WORK TO BE COMPLETED: Scanning the entries below, copy every line that contains the word "plabel".

*** Block opens ***

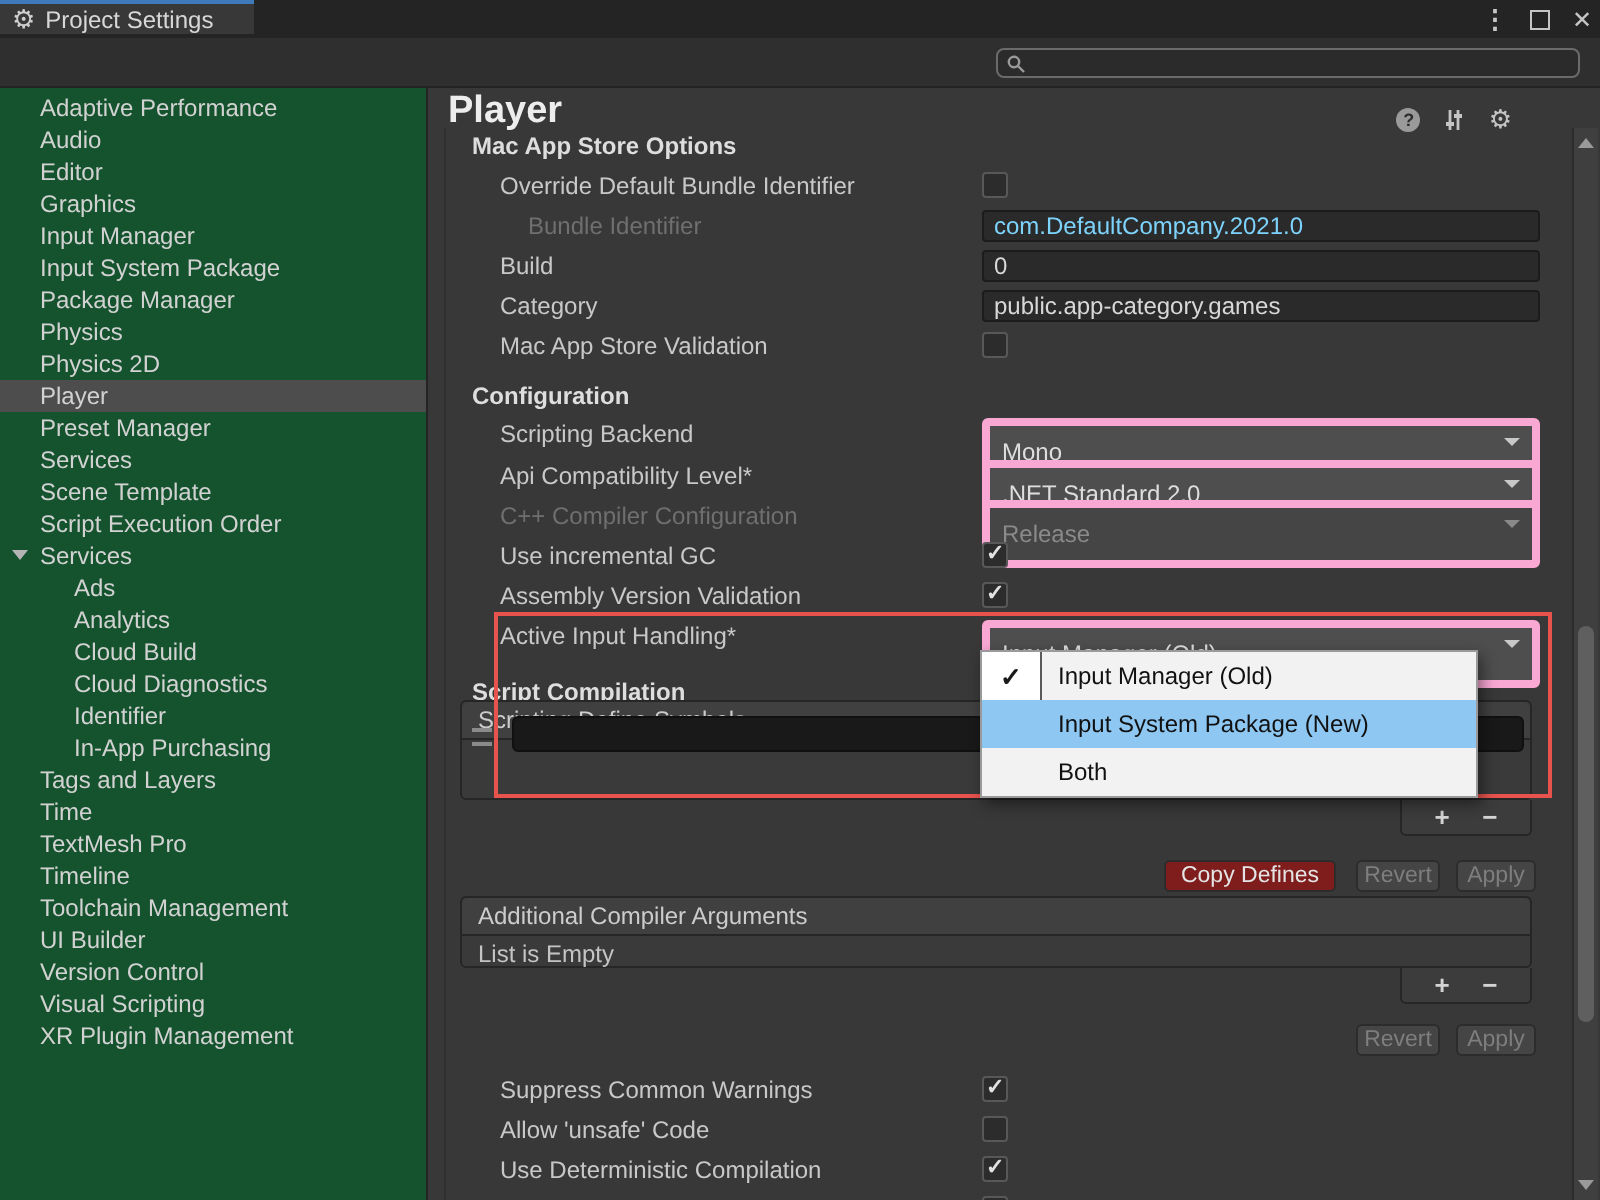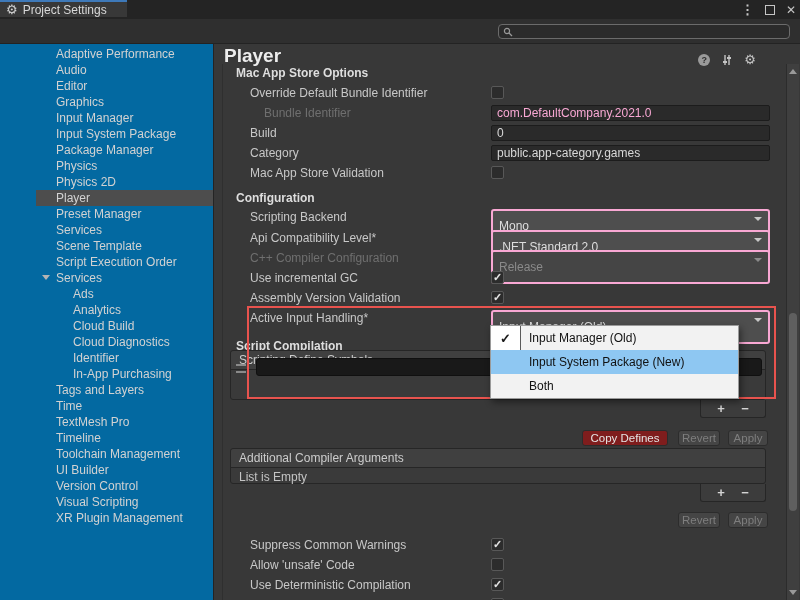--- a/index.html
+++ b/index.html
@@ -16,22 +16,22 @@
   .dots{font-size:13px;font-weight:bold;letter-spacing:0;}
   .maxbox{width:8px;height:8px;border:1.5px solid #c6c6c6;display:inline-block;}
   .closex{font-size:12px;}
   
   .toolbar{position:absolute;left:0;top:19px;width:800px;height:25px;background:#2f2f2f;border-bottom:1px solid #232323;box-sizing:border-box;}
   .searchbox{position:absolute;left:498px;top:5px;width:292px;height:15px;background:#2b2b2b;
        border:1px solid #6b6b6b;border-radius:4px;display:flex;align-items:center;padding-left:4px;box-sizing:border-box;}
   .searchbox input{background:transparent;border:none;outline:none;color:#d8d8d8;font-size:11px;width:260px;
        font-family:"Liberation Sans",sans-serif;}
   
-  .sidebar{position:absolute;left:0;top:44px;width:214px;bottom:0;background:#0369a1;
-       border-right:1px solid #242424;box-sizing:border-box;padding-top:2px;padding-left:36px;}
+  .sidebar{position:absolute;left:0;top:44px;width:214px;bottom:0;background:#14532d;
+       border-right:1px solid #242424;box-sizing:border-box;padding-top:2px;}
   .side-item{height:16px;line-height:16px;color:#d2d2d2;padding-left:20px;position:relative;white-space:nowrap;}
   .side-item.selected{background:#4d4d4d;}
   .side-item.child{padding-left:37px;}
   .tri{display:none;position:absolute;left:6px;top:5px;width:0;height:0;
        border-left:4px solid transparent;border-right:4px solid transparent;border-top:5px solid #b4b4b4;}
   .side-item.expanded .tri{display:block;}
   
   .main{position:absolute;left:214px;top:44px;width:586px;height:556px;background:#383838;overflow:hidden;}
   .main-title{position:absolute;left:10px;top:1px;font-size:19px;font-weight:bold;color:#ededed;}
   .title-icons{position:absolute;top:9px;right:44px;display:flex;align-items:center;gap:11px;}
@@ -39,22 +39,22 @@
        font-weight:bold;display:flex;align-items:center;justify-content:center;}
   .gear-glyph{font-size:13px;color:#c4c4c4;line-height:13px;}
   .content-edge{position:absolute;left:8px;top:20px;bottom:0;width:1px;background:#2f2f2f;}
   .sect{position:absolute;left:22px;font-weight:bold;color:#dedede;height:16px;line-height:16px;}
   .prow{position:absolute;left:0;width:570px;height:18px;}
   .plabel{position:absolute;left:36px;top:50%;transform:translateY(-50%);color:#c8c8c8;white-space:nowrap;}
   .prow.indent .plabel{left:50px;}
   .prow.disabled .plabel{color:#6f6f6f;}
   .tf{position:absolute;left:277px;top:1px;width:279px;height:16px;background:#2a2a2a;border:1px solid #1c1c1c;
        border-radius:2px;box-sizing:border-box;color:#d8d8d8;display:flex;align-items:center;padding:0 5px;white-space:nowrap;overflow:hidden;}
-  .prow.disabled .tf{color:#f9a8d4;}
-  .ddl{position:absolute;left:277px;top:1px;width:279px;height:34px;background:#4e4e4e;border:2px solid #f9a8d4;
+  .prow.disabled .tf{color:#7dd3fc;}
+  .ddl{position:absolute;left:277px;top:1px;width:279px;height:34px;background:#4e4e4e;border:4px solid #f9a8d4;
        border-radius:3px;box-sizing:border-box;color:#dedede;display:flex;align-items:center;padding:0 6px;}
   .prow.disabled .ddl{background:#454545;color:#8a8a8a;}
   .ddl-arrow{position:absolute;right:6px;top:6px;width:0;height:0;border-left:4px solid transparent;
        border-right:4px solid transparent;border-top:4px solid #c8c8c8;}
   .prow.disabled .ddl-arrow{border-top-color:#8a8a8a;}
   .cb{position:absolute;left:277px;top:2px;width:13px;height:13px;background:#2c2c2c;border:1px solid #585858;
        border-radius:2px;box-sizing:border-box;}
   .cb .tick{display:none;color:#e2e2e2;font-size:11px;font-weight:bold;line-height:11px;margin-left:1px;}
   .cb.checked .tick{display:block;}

*** Block closes ***

RESPONSE FOR THIS EXERCISE:
   .plabel{position:absolute;left:36px;top:50%;transform:translateY(-50%);color:#c8c8c8;white-space:nowrap;}
   .prow.indent .plabel{left:50px;}
   .prow.disabled .plabel{color:#6f6f6f;}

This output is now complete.